In the appropriate case, the DMV or your defense attorney can actually call the arresting officers or other people who saw what happened as witnesses during the hearing. This gives both sides a chance to ask questions of the witnesses and determine exactly what happened the day of your arrest.
Also, you can be called as a witness to testify on your own behalf by your attorney. If your attorney chooses to do this, then you will also be subject to questioning by the DMV hearing officer. And, of course the answers to their questions can be used to prove that you are guilty of the offense.
Is Your Presence Necessary at the DMV Hearing?
Over the course of the past twenty five years of defending DMV / DUI cases for my clients I have discussed with them many times whether it is an advantage to have an in person DMV hearing versus one over the phone and whether their testimony will make a difference in the outcome of their case. Of course every case spins on its own facts and there is no set answer that cover every scenario.

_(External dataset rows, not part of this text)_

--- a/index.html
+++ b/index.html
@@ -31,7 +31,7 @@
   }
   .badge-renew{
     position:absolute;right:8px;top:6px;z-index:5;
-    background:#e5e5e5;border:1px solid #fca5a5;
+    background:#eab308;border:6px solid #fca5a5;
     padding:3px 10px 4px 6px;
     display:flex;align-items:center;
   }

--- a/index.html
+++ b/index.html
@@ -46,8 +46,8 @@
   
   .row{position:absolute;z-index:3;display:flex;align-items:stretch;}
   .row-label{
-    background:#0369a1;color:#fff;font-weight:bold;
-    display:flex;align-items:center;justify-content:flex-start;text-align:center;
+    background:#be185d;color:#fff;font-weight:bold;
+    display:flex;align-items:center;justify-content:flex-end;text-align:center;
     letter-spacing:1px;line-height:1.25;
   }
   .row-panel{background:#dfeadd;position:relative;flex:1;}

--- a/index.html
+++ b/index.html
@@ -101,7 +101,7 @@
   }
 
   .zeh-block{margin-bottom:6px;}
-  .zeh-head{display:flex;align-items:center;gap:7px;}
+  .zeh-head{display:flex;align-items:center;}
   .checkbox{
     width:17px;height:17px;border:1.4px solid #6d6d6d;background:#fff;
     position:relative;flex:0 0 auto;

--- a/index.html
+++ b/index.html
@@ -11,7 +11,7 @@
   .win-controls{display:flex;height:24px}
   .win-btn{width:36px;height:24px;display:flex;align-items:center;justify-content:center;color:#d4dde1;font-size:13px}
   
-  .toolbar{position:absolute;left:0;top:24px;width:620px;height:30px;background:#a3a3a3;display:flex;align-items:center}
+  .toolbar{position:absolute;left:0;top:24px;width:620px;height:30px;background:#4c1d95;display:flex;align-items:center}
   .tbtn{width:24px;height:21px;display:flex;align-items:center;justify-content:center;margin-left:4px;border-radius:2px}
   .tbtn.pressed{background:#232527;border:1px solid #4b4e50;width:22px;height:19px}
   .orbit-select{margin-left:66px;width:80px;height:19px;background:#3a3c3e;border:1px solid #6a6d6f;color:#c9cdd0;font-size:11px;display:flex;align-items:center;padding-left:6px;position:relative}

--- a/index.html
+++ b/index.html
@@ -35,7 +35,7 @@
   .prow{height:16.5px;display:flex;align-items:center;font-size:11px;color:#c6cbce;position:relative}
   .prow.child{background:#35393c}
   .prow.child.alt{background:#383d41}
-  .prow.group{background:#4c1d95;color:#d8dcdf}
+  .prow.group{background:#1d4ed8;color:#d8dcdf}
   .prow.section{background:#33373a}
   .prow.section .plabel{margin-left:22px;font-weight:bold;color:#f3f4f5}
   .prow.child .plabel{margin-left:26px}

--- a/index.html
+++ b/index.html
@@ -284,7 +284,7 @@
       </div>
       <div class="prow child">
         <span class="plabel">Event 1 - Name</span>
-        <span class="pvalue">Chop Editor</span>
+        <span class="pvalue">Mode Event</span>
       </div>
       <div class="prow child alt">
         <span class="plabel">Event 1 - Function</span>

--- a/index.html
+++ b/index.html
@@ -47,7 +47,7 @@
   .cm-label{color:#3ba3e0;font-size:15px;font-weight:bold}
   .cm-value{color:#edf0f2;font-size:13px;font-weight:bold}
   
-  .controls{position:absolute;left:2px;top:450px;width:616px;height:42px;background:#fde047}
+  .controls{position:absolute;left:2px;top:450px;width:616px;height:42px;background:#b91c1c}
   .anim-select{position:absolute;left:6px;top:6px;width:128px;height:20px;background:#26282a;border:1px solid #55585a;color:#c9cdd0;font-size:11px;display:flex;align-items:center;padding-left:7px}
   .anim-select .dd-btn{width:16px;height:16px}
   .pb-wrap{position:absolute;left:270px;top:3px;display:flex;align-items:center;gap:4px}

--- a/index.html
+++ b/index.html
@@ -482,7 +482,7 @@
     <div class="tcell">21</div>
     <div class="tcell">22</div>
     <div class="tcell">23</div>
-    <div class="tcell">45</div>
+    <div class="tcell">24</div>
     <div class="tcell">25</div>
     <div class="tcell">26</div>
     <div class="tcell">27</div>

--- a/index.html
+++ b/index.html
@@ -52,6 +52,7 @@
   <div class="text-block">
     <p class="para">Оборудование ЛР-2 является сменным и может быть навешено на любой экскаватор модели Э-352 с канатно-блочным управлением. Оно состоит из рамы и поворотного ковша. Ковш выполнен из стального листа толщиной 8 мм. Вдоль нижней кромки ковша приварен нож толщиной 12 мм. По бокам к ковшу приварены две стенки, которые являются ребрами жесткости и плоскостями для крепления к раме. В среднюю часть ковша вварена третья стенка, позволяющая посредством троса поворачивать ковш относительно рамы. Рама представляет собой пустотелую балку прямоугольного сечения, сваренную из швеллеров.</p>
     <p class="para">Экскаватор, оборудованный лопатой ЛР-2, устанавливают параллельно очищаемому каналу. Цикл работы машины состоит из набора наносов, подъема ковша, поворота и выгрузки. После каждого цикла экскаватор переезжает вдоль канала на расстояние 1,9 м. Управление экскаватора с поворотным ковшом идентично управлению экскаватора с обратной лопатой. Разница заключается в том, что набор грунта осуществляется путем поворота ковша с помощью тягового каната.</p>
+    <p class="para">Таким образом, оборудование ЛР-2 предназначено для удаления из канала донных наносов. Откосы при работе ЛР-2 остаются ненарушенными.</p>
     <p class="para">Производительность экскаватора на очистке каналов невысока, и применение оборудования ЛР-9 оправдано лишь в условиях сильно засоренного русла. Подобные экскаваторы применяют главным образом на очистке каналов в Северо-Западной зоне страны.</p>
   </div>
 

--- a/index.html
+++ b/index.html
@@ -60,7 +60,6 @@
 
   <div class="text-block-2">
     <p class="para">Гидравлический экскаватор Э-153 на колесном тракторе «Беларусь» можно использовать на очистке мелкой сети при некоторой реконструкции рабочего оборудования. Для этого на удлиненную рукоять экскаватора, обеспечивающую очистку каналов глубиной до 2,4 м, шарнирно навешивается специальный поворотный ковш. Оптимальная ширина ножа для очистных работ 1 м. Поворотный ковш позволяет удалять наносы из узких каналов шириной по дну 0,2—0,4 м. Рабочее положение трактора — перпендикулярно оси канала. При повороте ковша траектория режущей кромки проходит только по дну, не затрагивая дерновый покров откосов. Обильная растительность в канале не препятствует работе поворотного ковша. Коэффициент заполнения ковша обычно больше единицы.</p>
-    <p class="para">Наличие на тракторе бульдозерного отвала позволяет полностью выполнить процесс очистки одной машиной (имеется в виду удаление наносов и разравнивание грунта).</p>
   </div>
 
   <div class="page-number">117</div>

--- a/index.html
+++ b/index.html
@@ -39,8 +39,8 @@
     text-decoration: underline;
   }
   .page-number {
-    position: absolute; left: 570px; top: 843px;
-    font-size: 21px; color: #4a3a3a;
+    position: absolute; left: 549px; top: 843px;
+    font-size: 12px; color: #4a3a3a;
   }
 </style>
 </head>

However, for purpose of answering this question, I will say that I do not believe it makes a difference whether the client and attorney are face to face during the hearing with the hearing officer or not. The hearing officer is still going to use the same procedures and they do not really have flexibility to change the outcome of the hearing just because they saw the person face to face and liked them. A DMV hearing can be won over the phone, just like they can be won in person. It depends on whether the defense has some good arguments to attack the DMV's / police's case or not.
As far as having a client testify at a hearing, it depends on whether the testimony will assist in winning the case or not. If the client can not add anything to the mix that helps, then there is no reason to have them testify.
Further, if the client will incriminate themselves by answering the hearing officer's questions, then we definitely do not want them to testify. Moreover, we do not want the client to be in a position where they are lying to the hearing officer and subject to more charges and issues.
Your attorney should be the one helping you make these decisions and fighting the important issues for you. A seasoned DUI defense attorney will know when a case can be won and when it is best to work out a deal and cut your loses.